### [ACTIVITY]
Filter these entries down to the lines that hold the word "DejaVu", and show each of them.

────────────────

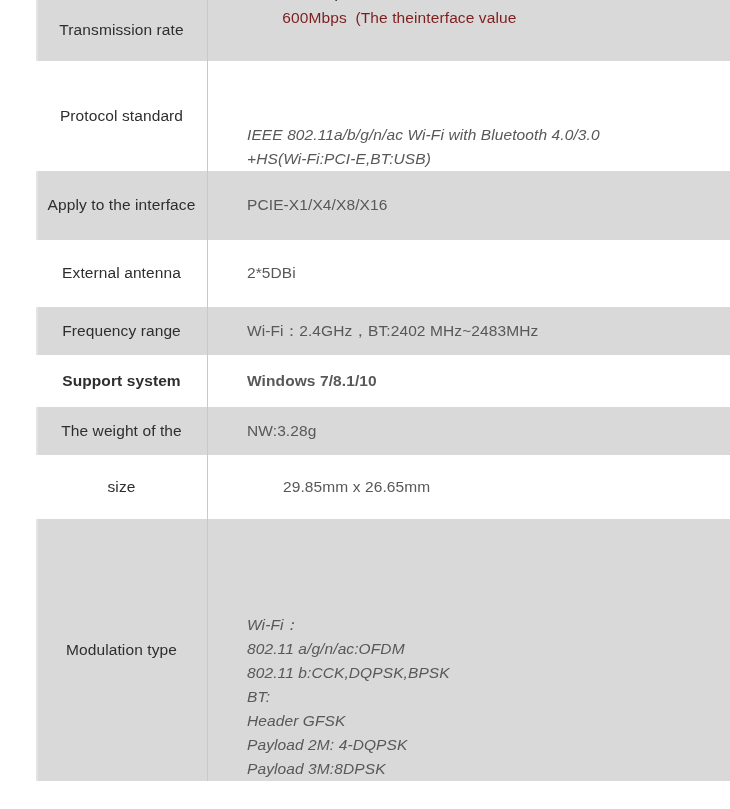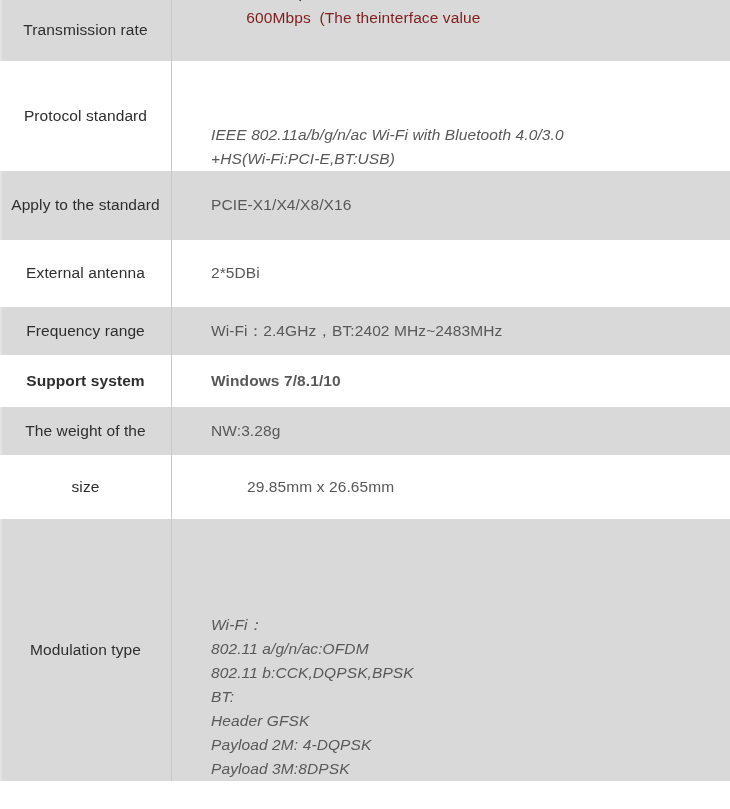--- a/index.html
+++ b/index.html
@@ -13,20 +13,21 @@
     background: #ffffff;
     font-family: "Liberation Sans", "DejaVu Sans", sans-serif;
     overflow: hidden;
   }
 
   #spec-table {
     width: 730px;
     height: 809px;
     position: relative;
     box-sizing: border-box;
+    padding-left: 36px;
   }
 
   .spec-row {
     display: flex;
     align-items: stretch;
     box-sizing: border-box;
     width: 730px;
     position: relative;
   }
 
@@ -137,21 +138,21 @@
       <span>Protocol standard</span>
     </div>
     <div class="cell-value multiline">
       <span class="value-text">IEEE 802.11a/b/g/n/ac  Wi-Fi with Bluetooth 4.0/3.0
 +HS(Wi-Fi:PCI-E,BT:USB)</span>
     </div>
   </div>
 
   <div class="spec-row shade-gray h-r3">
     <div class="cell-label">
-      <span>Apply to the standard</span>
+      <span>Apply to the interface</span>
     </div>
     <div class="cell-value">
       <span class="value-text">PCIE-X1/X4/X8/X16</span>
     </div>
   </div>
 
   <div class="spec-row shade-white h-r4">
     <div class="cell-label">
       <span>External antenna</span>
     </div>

────────────────

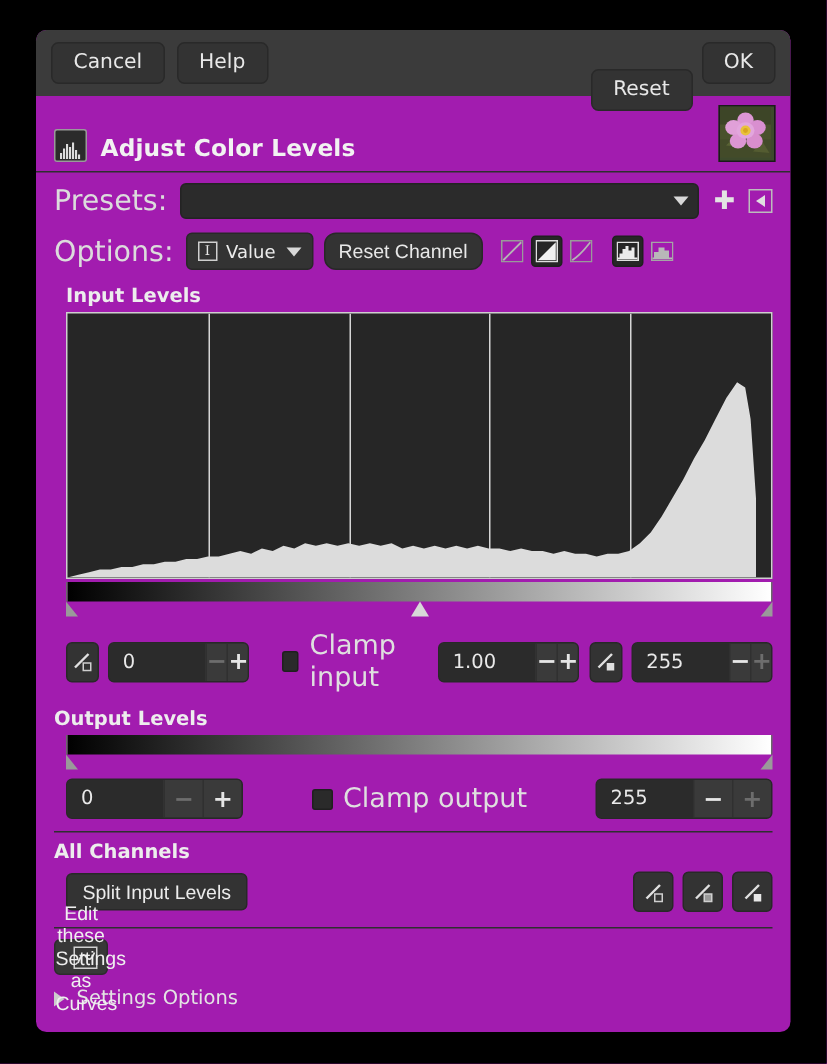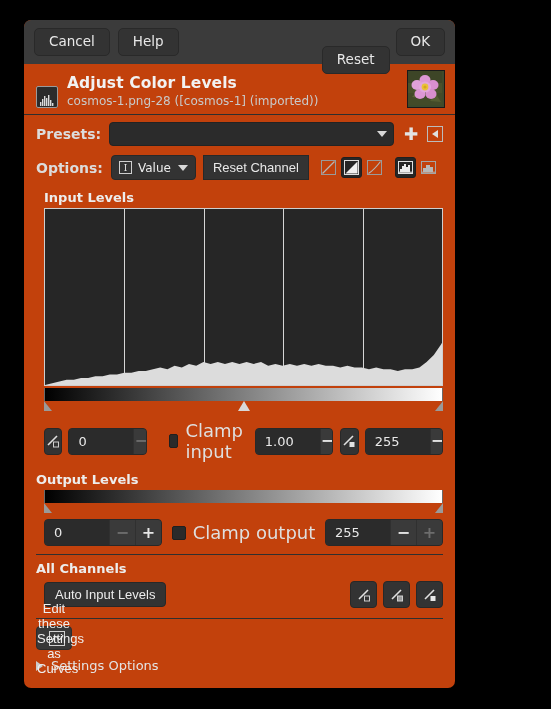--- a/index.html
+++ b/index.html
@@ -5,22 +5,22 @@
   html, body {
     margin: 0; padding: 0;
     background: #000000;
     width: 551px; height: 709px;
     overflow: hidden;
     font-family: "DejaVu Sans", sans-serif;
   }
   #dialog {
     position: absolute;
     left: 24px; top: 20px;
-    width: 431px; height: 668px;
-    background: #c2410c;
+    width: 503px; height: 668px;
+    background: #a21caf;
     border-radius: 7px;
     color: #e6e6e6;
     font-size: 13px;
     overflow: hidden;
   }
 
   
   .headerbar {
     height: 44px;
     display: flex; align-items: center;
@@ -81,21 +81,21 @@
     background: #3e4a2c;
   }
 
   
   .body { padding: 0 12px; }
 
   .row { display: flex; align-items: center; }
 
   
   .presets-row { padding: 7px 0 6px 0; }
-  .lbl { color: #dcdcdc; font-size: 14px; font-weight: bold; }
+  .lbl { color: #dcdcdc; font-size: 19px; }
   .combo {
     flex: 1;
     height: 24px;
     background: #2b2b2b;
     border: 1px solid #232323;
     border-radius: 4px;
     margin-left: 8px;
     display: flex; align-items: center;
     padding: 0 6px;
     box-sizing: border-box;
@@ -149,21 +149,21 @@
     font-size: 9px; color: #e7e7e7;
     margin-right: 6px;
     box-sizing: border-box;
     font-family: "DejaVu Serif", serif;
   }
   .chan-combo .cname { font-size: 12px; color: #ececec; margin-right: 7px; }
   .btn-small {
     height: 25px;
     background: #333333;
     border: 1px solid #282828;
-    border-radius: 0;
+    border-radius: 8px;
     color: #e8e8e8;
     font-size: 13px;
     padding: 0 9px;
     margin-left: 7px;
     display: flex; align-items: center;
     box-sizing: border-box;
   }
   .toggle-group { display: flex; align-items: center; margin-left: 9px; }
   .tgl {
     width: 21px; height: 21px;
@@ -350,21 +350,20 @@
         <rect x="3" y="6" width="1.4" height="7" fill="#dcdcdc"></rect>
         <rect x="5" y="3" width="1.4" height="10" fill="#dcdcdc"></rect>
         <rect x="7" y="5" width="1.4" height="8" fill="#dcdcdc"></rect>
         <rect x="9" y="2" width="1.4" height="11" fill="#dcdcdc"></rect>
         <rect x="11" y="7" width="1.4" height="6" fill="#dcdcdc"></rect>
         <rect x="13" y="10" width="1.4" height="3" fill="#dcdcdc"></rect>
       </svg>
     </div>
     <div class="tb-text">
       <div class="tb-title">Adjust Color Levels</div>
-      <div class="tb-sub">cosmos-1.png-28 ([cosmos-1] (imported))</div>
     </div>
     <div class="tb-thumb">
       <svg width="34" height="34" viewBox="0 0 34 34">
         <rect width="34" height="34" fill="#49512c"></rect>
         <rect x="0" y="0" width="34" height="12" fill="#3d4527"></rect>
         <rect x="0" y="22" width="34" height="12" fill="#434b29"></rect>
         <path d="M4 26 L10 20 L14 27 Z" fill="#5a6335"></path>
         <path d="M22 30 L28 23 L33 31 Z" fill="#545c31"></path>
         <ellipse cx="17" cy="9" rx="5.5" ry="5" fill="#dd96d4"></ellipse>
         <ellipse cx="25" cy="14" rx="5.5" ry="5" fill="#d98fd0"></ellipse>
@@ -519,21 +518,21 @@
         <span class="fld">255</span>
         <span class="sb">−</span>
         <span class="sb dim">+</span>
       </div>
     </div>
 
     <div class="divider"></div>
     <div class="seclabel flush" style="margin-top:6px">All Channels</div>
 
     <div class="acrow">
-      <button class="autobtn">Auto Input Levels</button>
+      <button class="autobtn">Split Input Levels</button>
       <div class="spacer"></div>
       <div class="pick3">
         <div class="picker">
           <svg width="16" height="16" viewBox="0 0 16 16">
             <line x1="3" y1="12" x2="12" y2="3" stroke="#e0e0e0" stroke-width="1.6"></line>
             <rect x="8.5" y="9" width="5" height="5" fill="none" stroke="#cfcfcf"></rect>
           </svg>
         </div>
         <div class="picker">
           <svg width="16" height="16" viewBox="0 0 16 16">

────────────────

### [YOUR SOLUTION]
     font-family: "Liberation Sans", "DejaVu Sans", sans-serif;
     font-family: "DejaVu Sans", sans-serif;
     font-family: "DejaVu Serif", serif;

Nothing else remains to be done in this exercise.